Pedro Arrupe, the first Basque since Ignatius to head the Jesuits, was novice
master just three miles from Hiroshima on August 6 1945. He and his students
walked into and worked to save lives in the midst of that horror. Subsequently
he was asked to lecture on Hiroshima around the world, and eventually was
elected the Jesuit General in 1965, the final year of Vatican Council II, that
great watershed even in Catholic, and indeed, world, history.
Arrupe carried Ignatius’s Humanism another step further by committing
the Jesuits world-wide to putting the Vatican II Constitution on the Church
in the Modern World into practice, and not just on an individual basis.

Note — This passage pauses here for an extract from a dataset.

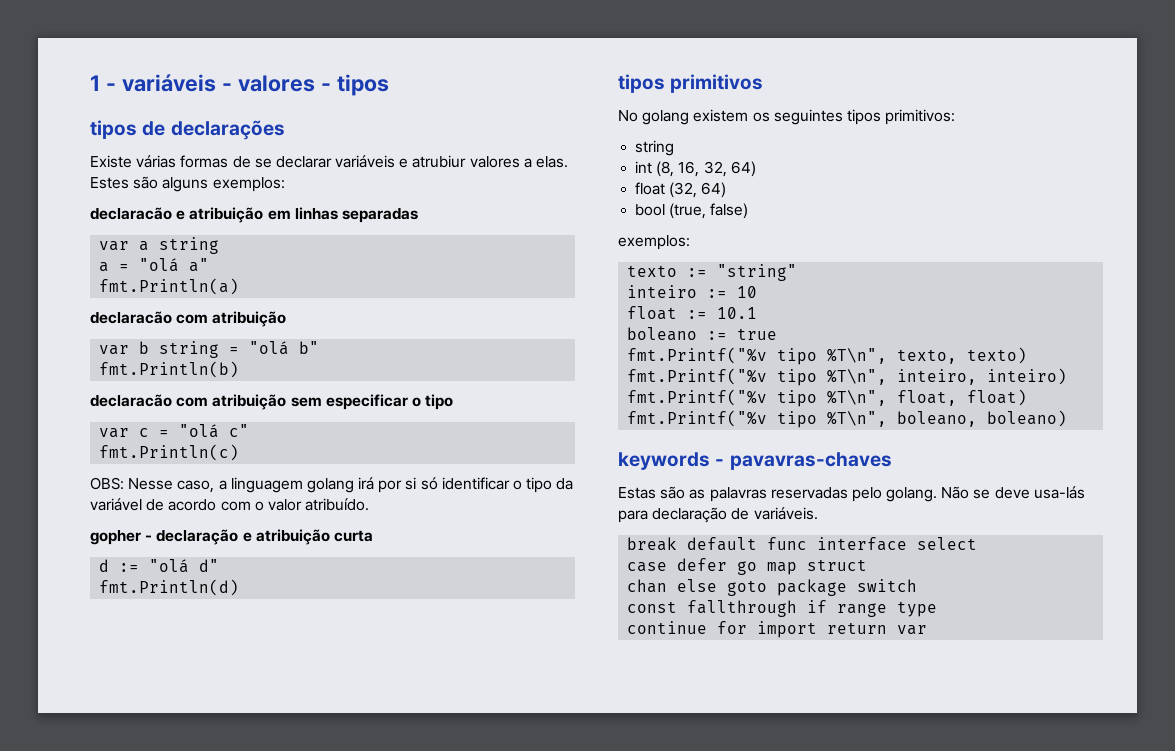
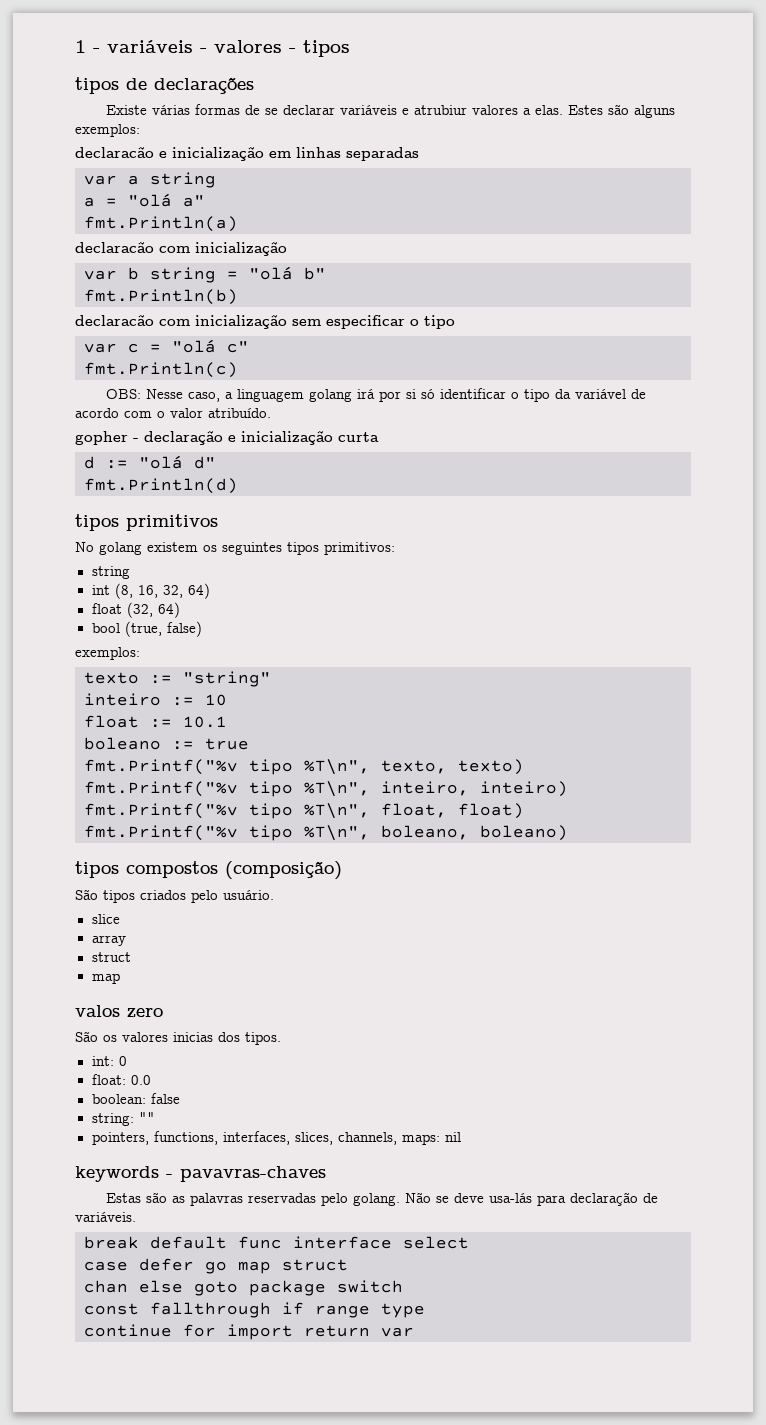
[189,207,264,223] atribuição -> [172,146,264,161] inicialização
[212,311,287,327] atribuição -> [195,241,287,256] inicialização
[212,394,287,410] atribuição -> [195,314,287,329] inicialização
[255,529,330,545] atribuição -> [241,430,333,445] inicialização
(1068, 418) none -> [75,861,342,880] [75,889,274,903] [91,914,120,924] [91,935,126,946] [91,952,131,962] [91,973,120,984] [75,1005,163,1019] [75,1031,281,1045] [91,1056,127,1066] [91,1074,151,1085] [91,1093,180,1104] [91,1112,155,1126] [91,1131,461,1145] // tipos compostos (composição) // São tipos criados pelo usuário. // slice // array // struct // map // valos zero // São os valores inicias dos tipos. // int: 0 // float: 0.0 // boolean: false // string: "" // pointers, functions, interfaces, slices, channels, maps: nil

Rather, the commitment was to working for justice everywhere in the world,
including the corporate and societal structures. This expansion of Humanism into
societal structures was (is) controversial and found resistance both within and
outside of the Society. In fact, Arrupe experienced severe pressure from the
present pope, pushing him to write to all Jesuits that they were no longer to
publicly question a position taken by the papacy — part of John Paul II's
process of centralization and internal authoritarianism. Whether this resistance
and pressure contributed to his experiencing a crippling stroke in 1981 and his
subsequent resignation (the first General to resign)? It is hard to think that
it did not.
Modras exquisitely distills the heart of the several models he lifts up and
in the process excites the heart — which is precisely what Ignatius would
want him to do. He shows himself a consummate Humanist.

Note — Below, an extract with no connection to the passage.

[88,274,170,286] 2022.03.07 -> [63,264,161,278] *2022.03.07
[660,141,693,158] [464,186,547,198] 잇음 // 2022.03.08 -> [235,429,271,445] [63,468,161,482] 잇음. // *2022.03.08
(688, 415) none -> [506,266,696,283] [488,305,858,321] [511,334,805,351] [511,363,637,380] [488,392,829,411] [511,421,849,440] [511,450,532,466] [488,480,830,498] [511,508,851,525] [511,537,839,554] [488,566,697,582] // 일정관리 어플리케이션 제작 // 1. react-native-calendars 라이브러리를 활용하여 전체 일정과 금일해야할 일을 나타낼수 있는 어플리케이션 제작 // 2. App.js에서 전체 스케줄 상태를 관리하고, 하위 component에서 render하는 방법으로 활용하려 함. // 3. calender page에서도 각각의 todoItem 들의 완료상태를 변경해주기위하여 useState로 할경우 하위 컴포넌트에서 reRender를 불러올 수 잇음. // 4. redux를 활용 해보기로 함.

Leonard Swidler is professor of Catholic thought and interreligious dialogue at
Temple University in Philadelphia, and editor of The Journal of Ecumenical
Studies. He is the founder-director of the Center for Global Ethics, a leader of
interreligious dialogues in Africa and Asia, and the founder of the Association
for the Rights of Catholics in the Church. He has edited or authored more than
50 books – among them a hugely relevant work called Toward a Catholic
Constitution, a study that shows how a constitutional government for the
Church at every level can help bring accountability to the Church.